Vie 03.02.2006
las12

TALK SHOW

Chajarí no perdona

Estrenada hacia fines del año pasado y recientemente repuesta en el Teatro del Abasto –donde también se está representando Harina, una valiosa pieza en otro registro con la que, sin embargo, guarda alguna afinidad– Un amor de Chajarí descuella, por su originalidad y por la calidad de todos sus rubros, como una de las mejores propuestas de la cartelera teatral porteña. Se trata de uno de esos espectáculos en los que –como en el caso de Nunca estuviste tan adorable– dramaturgia, puesta, actuaciones, escenografía, vestuario, luces, música se potencian, funcionando como un todo muy afinado e integrado. Por supuesto que aquí tenemos una mente rectora, un editor responsable talentoso y riguroso, Alfredo Ramos, el Pollo, no por azar discípulo y colaborador de Ricardo Bartis.

Según la gacetilla, muy bien escrita aunque se pone de parte del personaje de Faustino (el que traicionó por interés un amor verdadero y ahora reparte lonjazos a mujeres que no se pueden defender, y prácticamente viola cuando le viene en gana a su esposa tullida) diciendo que la paralítica, la cuñada y una falsa maestra “resecan su vida obligándolo a exiliarse en el pozo”, Un amor... es un “grotesco rural”. Y en esto de adentrarse en la Argentina profunda, degradada y envilecida por el abandono de los poderes de turno, la pieza de Ramos se emparienta con otra lograda obra presentada el año pasado en el teatro del Pueblo, Llanto de perro, de Andrés Binetti.

Con recursos de artista plástico, Félix Padrón creó una escenografía casi conceptual, de gran sugestión, que desde luego se prolonga más allá de los límites del escenario, gracias al diseño espacial y también a las luces como siempre magistrales de Jorge Pastorino y a la incitante banda de sonido (voces de animales, disparos, lluvia y truenos) de Carla Balboa.
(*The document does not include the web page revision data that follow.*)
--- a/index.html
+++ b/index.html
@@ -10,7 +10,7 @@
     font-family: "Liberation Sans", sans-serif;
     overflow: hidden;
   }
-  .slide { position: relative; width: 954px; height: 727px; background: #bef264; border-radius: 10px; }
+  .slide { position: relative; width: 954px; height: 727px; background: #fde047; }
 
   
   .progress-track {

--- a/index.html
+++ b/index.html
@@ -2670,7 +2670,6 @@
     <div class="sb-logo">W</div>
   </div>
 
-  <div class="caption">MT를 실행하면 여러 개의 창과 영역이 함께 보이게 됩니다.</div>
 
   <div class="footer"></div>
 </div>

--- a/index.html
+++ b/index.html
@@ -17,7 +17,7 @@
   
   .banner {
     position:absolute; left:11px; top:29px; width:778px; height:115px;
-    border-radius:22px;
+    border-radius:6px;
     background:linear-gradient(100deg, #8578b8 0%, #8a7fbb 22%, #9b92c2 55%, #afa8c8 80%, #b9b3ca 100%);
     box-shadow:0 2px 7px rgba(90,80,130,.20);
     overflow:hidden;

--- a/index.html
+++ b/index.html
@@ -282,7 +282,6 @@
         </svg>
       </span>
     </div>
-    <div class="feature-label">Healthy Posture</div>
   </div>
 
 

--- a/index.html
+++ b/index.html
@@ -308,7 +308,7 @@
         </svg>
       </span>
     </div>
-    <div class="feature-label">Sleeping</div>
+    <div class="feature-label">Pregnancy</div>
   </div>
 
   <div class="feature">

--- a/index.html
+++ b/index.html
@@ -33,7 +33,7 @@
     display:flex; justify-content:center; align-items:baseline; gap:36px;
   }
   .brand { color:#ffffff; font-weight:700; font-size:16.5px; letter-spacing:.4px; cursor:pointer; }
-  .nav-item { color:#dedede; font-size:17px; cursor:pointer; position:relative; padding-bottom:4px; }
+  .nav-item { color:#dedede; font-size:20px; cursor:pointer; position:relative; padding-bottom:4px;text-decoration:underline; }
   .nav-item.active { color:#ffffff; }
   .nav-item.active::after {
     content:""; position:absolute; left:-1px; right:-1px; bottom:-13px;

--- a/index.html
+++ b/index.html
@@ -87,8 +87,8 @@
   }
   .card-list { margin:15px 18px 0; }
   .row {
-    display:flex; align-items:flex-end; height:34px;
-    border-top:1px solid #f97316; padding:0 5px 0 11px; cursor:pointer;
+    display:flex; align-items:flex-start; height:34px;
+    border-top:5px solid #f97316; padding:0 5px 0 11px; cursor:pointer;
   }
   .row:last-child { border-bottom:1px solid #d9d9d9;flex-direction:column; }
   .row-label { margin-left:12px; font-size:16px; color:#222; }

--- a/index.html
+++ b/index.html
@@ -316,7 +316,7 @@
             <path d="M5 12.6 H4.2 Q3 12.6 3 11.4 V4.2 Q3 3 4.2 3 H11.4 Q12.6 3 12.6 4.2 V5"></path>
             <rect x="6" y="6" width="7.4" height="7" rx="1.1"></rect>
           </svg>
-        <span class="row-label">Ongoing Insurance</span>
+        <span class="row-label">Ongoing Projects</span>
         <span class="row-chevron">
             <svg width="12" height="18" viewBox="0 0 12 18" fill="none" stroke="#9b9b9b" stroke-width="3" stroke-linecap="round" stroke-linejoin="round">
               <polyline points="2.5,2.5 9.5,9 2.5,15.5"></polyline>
En ese sucucho mustio, estancado hace añares, cobran relieve dos objetos extraordinarios: esa especie de cabina hecha con tablones por la que Faustino desciende infructuosamente en busca de oro negro, y la silla de ruedas armada con requechos donde aguanta Ethel, lisiada por culpa de una viga que quizá le mandó Alá (la chica, de familia turca, sigue siendo musulmana) para que no consumara ese matrimonio al que fue obligada a los 14. Faustino, por ese entonces de amores con una joven de Chajarí, aceptó la oferta del padre de Ethel a cambio de quedarse con una estación debajo de la cual se suponía que había petróleo.

Han pasado 16 años durante los cuales Faustino –lo confesará en algún momento de defensas bajas– se ha vuelto malo, se ha embrutecido por resentimiento de lo que perdió y frustración por lo que no consiguió. El hombre se abusa de Ethel y de su hermana Zulma, un personaje estrafalario, muy curtido por la mala vida, decidido a extraer fluido vital de Faustino y darle así el ansiado gurí, porque, al cabo, son familia. Mientras que Ethel, dispuesta a no entregarse sin lucha a la fatalidad que la privó del sueño de estudiar de maestra, experimenta descargas eléctricas en ranas muertas, un tratamiento que luego se aplicará a ella misma (en una escena fantástica, de corte frankensteiniano) para volver a caminar. La llegada de un cuarto personaje, una forastera, subvertirá el precario orden machista establecido con un impacto tremendo, dramáticamente impecable, visualmente arriesgadísimo.

Analía Sánchez (La virgen del lavadero, Rápido nocturno) rinde una labor memorable como la “princesita musulmana”, con el justo toque de inocencia, dignidad en la desgracia y resistencia. Al igual que los demás intérpretes, la actriz encontró la voz y el acento litoraleño justos (“Eugenio Soto fue mi diapasón, él tiene la tonada muy incorporada y yo lo sigo, pero siempre hay que cuidarse mucho de no salirse en alguna inflexión, también de no caer en la caricatura”, dice la actriz). En parejo nivel, Karina Frau Olivera (Zulma), Gabriela Moyano (también cantante de tangos y compositora, autora de la música de Un amor... junto a Fernando Tur y Pablo Bronzini) y Eugenio Soto se mimetizan en forma alucinante con sus personajes, a los que Ramos, además de haberles dado un lenguaje campero con anacronismos extremadamente cuidado, mira con cierta ternura y, hasta donde puede y a quienes puede, les da una segunda oportunidad.